The old man shifted uneasily in his chair, and at last he replied:
"I know one of them—purty well. He calls himself Handsome."
"Good! What does Handsome know about you, Bill?"
"He don't know nothin' about me, 'cept that I'm a woodsman, and that I'm too old to do him any harm. I helped him once, and once he helped me a leetle, and we're sort of friends. But I ain't never seen him but twice in my life, and then both times I met him in the woods, so I ain't never mentioned nothin' about him to other folks."
"That's splendid! It is just what I hoped. It couldn't be better! I want you now to tell me what you talked about when you and Handsome met each other those two times in the woods."

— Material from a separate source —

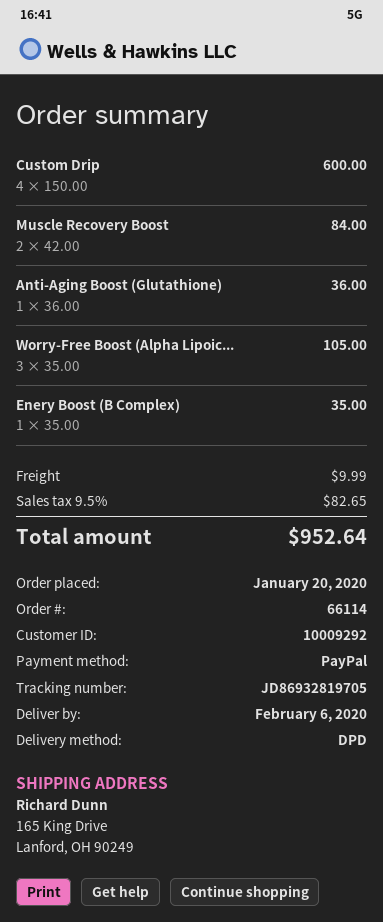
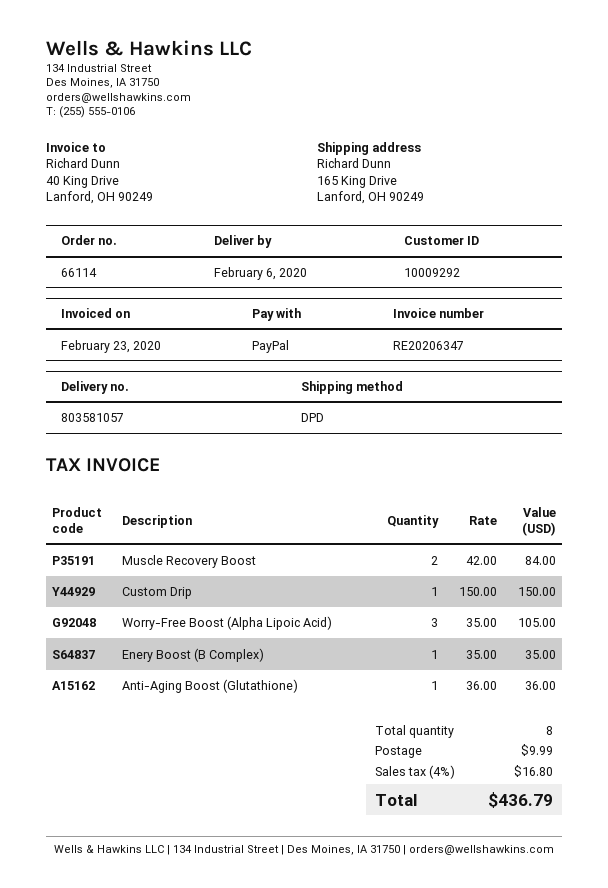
Custom Drip: 4 x 150.00 = 600.00 -> 1 x 150.00 = 150.00
tax: 9.5% = 82.65 -> 4% = 16.80
total: 952.64 -> 436.79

"That's easy. The first time, I was walking through the woods, up about where you are going—that is, it was in that region—when I heard somebody hollerin' fur help. At first I couldn't tell for the life of me where the hollerin' come from; but after a leetle I located it up on the side of one of them steep hills, and so I crawled up there. Well, when I got there, I found that a man had slid into a hole in the rocks, and that he couldn't git out nohow. If I hadn't happened along the chances are that he'd starved before he'd ha' been helped out."
"And as it was—what?"
"I helped him out. I didn't have no hatchet, but I had a good huntin' knife along with me, and I managed to whittle down a good-sized spruce, which I trimmed so's to make a sort of ladder of it. When that was done I lowered the butt end of it into the hole, and Handsome—that was who it was in the bottom of the hole—he climbed up so's I could get hold of him, and then I pulled him out. There wasn't much to that, was there?"
"It saved his life."
"Probably."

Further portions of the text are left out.